We like to know what tomorrow will bring – especially the weather! Will it rain? What will I wear tomorrow? Will it be fine for a barbecue on the weekend?
Long-range weather forecasts have had an enduring popular appeal – particularly for Australian farmers concerned about the possibility of drought.
In the National Archives collection are the predictions for 1908 of one long-range ‘weather prophet’.
Mr J Harcourt Giddons, an ‘astronomical meteorologist’ of South Australia, published the annual Commonwealth Weather Chart for 28 years from 1898. He claimed to be able to predict weather up to 18 months in advance, ‘eclipsing the best efforts of the scientists of the day’.

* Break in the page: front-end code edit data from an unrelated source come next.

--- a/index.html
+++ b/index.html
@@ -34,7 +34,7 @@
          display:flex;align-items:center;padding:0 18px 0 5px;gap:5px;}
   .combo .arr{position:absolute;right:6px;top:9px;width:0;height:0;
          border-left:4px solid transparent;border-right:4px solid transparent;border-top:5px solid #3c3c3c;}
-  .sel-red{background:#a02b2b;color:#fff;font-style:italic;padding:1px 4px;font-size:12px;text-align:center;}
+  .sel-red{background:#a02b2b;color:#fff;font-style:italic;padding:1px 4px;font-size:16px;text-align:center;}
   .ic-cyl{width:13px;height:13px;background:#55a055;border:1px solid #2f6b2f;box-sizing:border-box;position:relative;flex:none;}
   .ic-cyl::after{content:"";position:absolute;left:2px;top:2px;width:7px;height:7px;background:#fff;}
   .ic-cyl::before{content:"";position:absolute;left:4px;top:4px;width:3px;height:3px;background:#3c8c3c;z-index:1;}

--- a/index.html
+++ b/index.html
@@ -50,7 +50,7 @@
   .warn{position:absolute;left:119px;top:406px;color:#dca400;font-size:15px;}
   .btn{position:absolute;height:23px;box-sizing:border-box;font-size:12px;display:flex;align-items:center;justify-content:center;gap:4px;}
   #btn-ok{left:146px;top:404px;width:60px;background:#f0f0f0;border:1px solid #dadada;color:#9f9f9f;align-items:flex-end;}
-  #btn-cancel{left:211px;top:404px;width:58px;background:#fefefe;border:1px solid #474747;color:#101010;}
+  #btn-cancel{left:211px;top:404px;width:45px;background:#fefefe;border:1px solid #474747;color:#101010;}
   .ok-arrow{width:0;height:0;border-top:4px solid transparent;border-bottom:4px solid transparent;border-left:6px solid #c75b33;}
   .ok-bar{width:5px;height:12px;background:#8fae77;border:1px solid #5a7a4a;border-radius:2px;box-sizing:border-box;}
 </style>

This edition of the Weather Chart predicted the 1908 weekly weather for each state of Australia and seasonal weather for northern and southern Australia and even New Zealand. Giddons predicted that 1908 would be ‘rather a dry year’ based on ‘astronomical data’ and ‘personal observations’.

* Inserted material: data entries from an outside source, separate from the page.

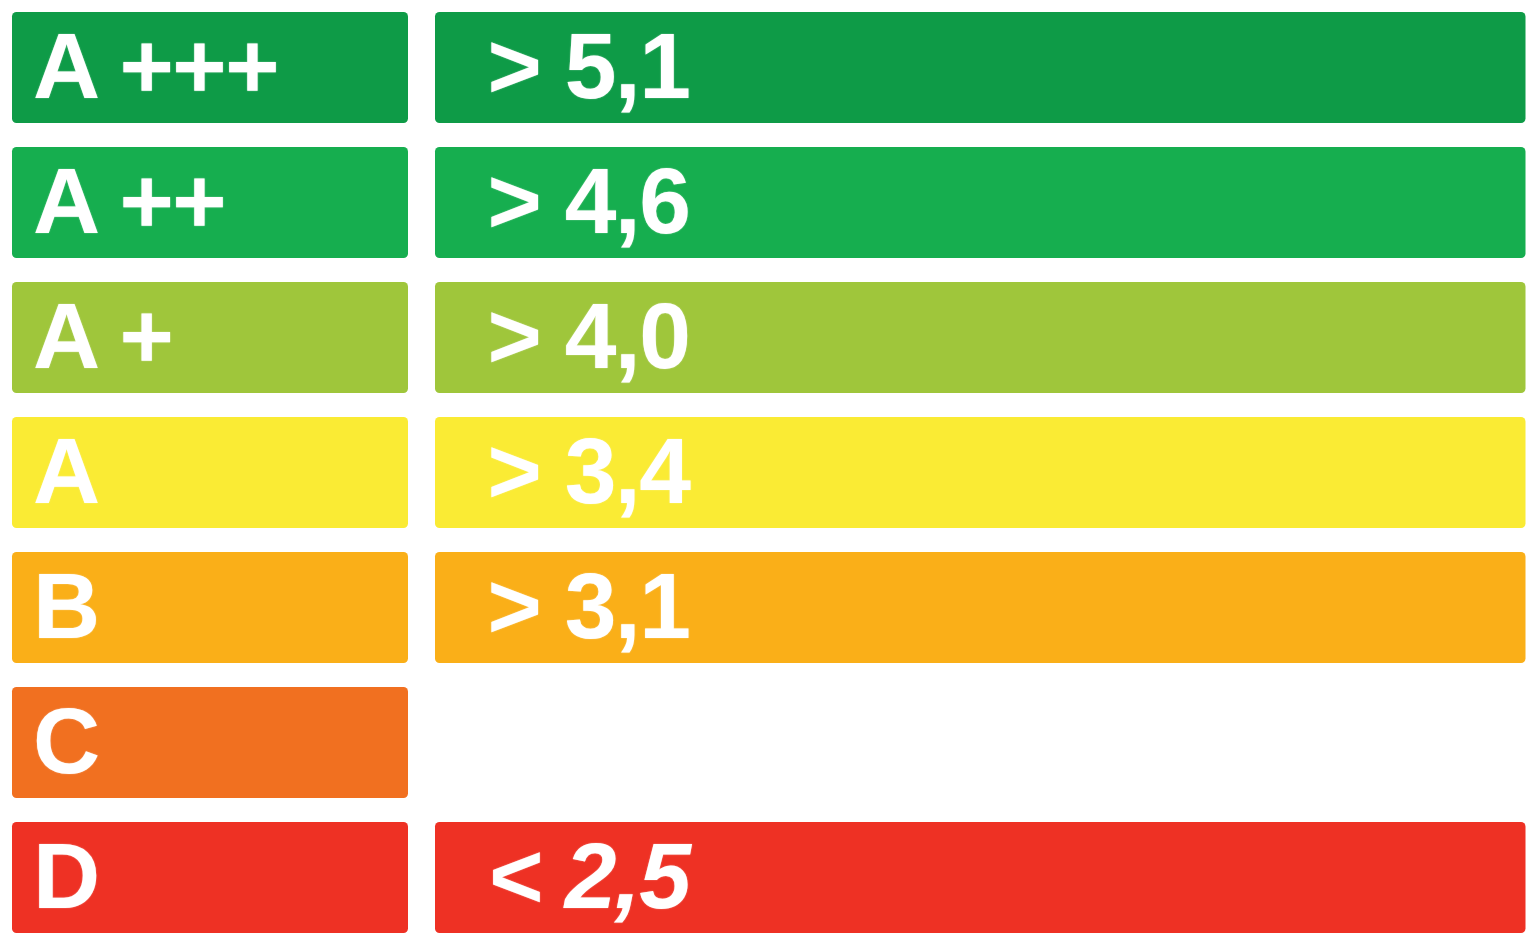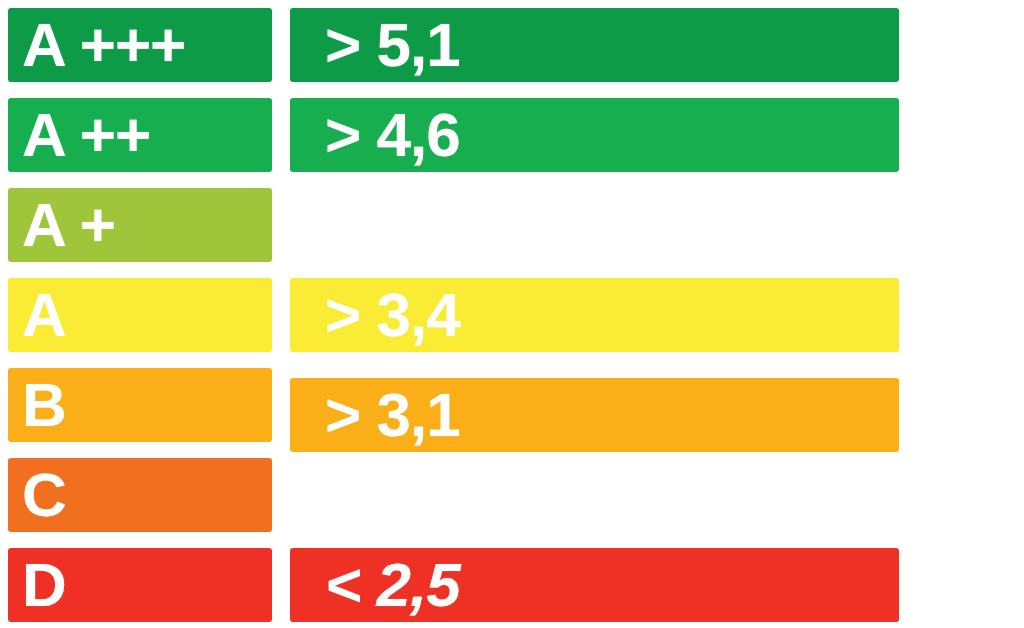--- a/index.html
+++ b/index.html
@@ -43,7 +43,7 @@
 
   .bar-value {
     left: 290px;
-    width: 609px;
+    width: 727px;
   }
 
   .bar-label {

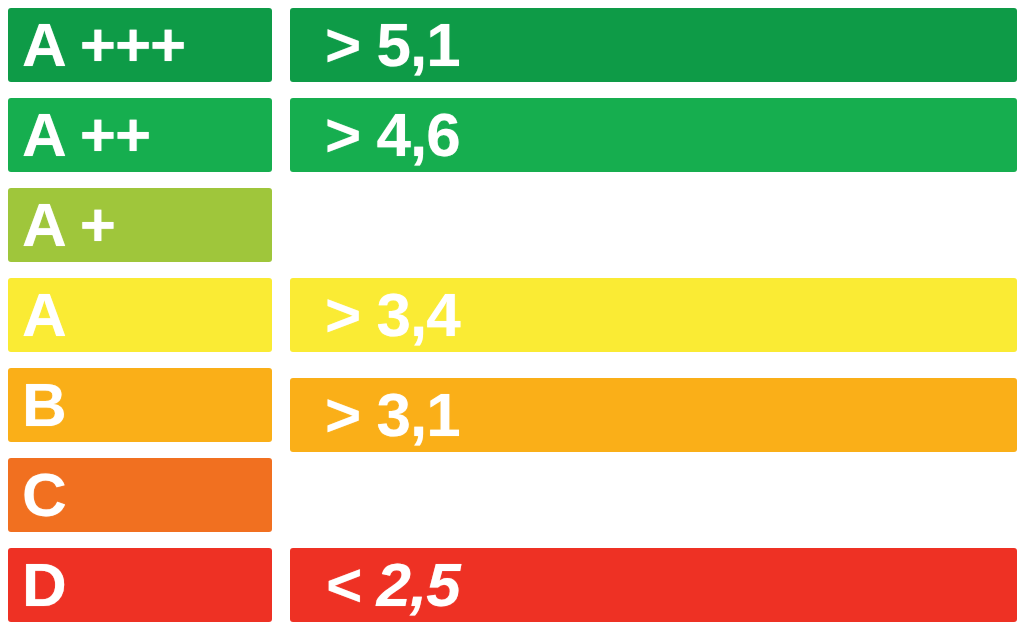--- a/index.html
+++ b/index.html
@@ -95,6 +95,9 @@
       <div class="bar bar-class" style="background: rgb(159, 198, 59);">
         <div class="bar-label">A +</div>
       </div>
+      <div class="bar bar-value" style="background: rgb(159, 198, 59);">
+        <div class="bar-label">&gt; 4,0</div>
+      </div>
     </div>
     <div class="rating-row" style="top: 278px;">
       <div class="bar bar-class" style="background: rgb(250, 235, 52);">

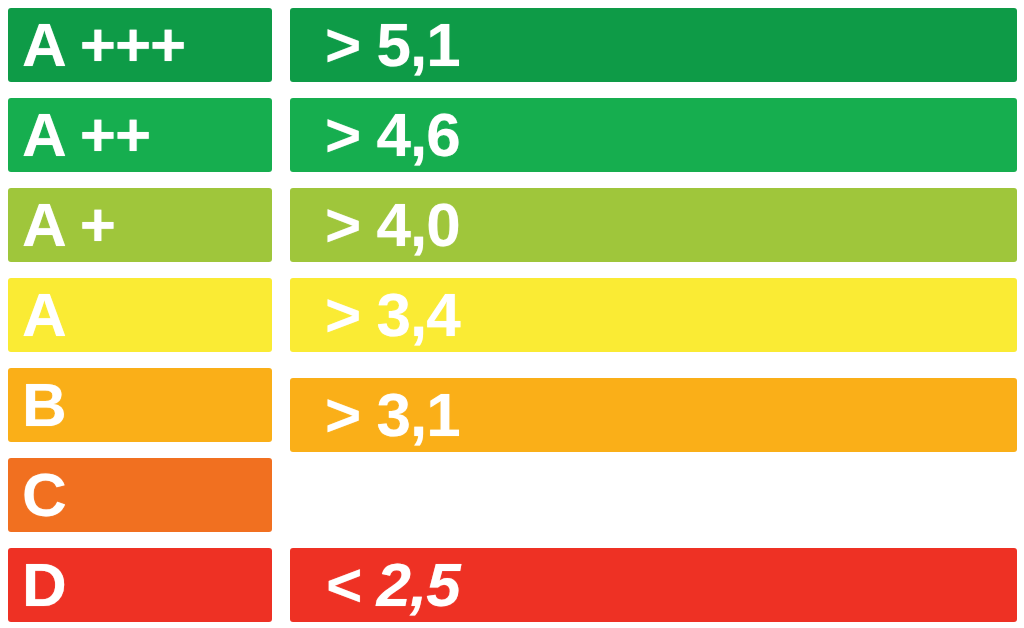--- a/index.html
+++ b/index.html
@@ -111,7 +111,7 @@
       <div class="bar bar-class" style="background: rgb(250, 175, 24);">
         <div class="bar-label">B</div>
       </div>
-      <div class="bar bar-value" style="background: rgb(250, 175, 24); margin-top: 10px;">
+      <div class="bar bar-value" style="background: rgb(250, 175, 24);">
         <div class="bar-label">&gt; 3,1</div>
       </div>
     </div>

Testimonials declared Giddons a ‘prophet’, and his ‘unique and extraordinary forecasts’ based on ‘no mere conjecture’.
Although popular, such long-range forecasts failed to impress conventional meteorologists. From early colonial days, scientists had been working to establish a network of observers, gathering data to further our understanding of one of the most variable climates on earth.

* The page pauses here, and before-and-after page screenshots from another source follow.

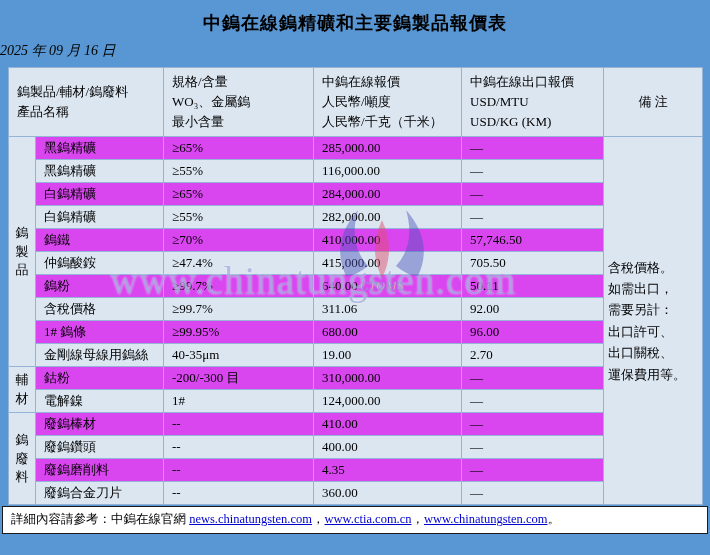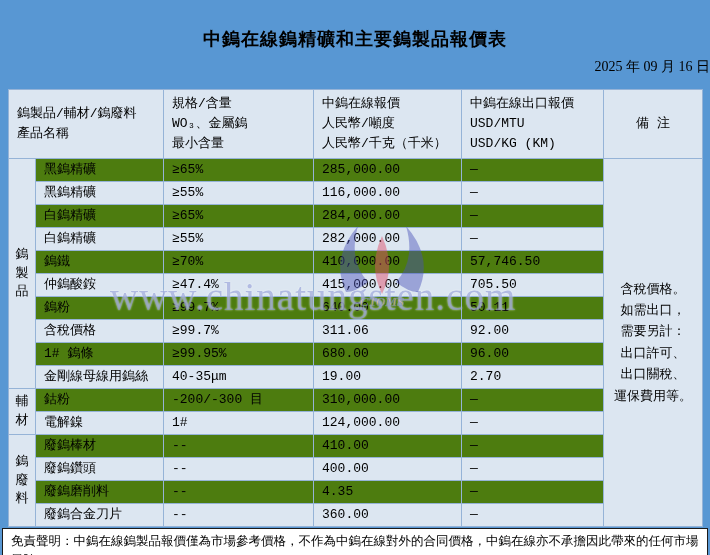--- a/index.html
+++ b/index.html
@@ -10,7 +10,7 @@
     color: #000;
     overflow: hidden;
   }
-  .page { position: relative; width: 710px; height: 407px; margin-top: 16px; }
+  .page { position: relative; width: 710px; height: 407px; }
 
   .title {
     text-align: center;

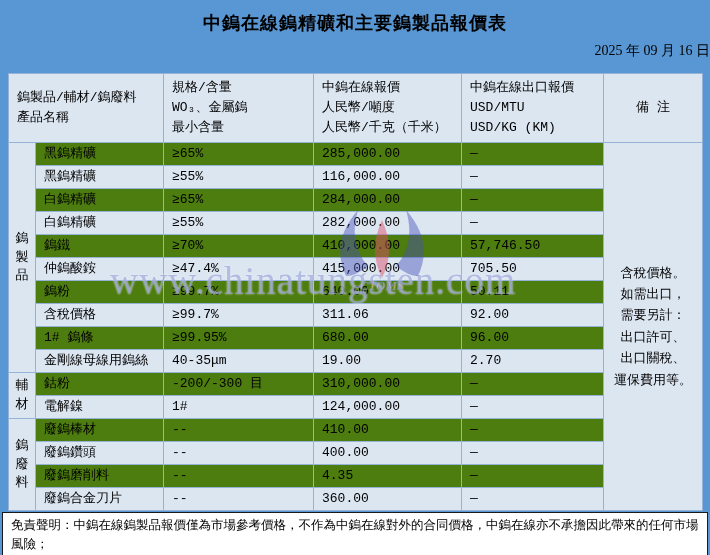--- a/index.html
+++ b/index.html
@@ -20,10 +20,11 @@
     letter-spacing: 1px;
   }
   .date {
-    text-align: right;
+    text-align: left;
     font-size: 14px;
     padding-top: 7px;
-    padding-bottom: 13px;
+    padding-bottom: 7px;
+    font-style: italic;
   }
 
   table.price {

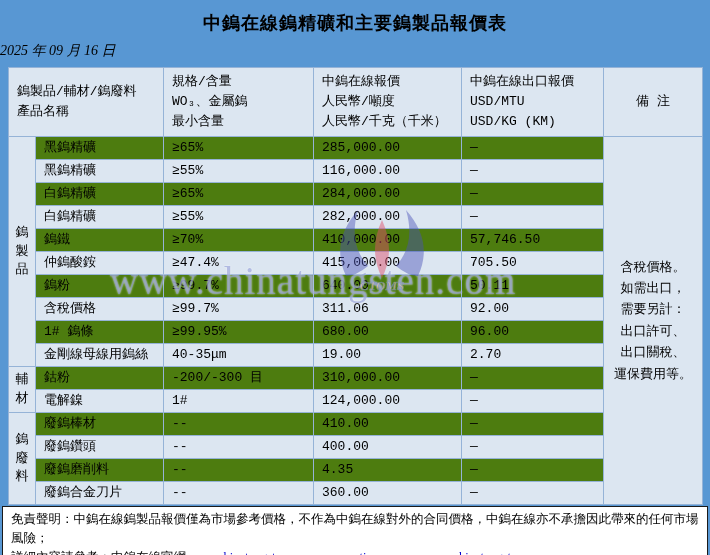--- a/index.html
+++ b/index.html
@@ -32,8 +32,7 @@
     table-layout: fixed;
     width: 694px;
     margin: 0 8px;
-    background: #4d7c0f;
-    font-family: Liberation Mono, monospace;
+    background: #d946ef;
   }
   table.price th, table.price td {
     border: 1px solid #95b3d7;

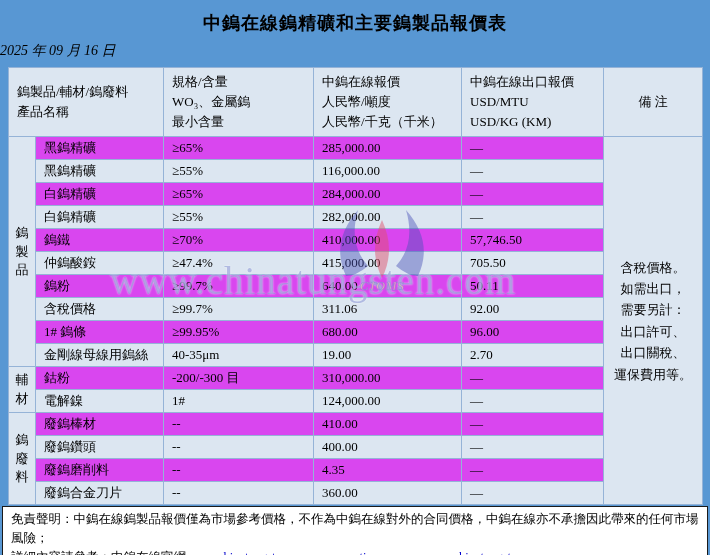--- a/index.html
+++ b/index.html
@@ -68,7 +68,7 @@
   }
   td.remark-cell {
     background: #dce6f1 !important;
-    text-align: center;
+    text-align: left;
     vertical-align: middle;
     white-space: pre-line;
     line-height: 1.65;

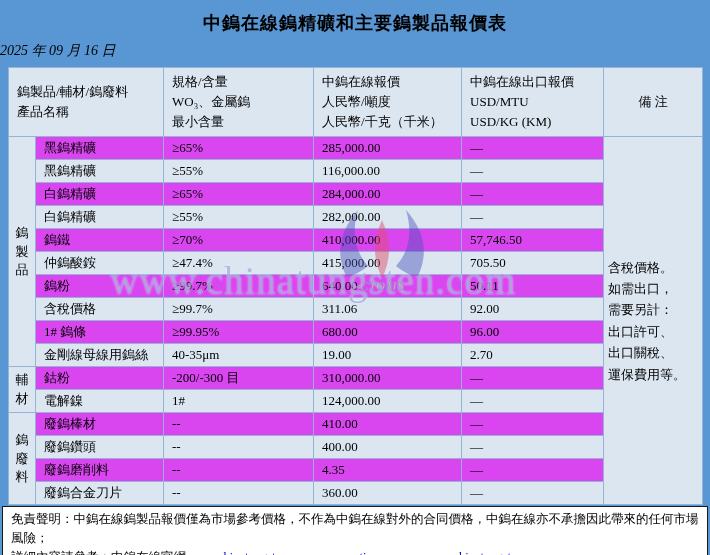--- a/index.html
+++ b/index.html
@@ -254,7 +254,6 @@
   </div>
 
   <div class="disclaimer">
-    <div>免責聲明：中鎢在線鎢製品報價僅為市場參考價格，不作為中鎢在線對外的合同價格，中鎢在線亦不承擔因此帶來的任何市場風險；</div>
     <div><span>詳細內容請參考：中鎢在線官網 </span><a>news.chinatungsten.com</a><span>，</span><a>www.ctia.com.cn</a><span>，</span><a>www.chinatungsten.com</a><span>。</span></div>
   </div>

Federation brought the chance to unite these efforts in a national system. The Constitution granted the new federal government power over meteorology, and in 1908 the Commonwealth Bureau of Meteorology commenced operations. Henry Ambrose Hunt, always sceptical of the claims of long-range forecasters, was appointed the first Commonwealth Meteorologist.
One hundred years later, the Commonwealth Bureau of Meteorology prepares us for daily and seasonal weather changes. So at least we usually have a pretty good idea whether to bring out the umbrella or the barbecue!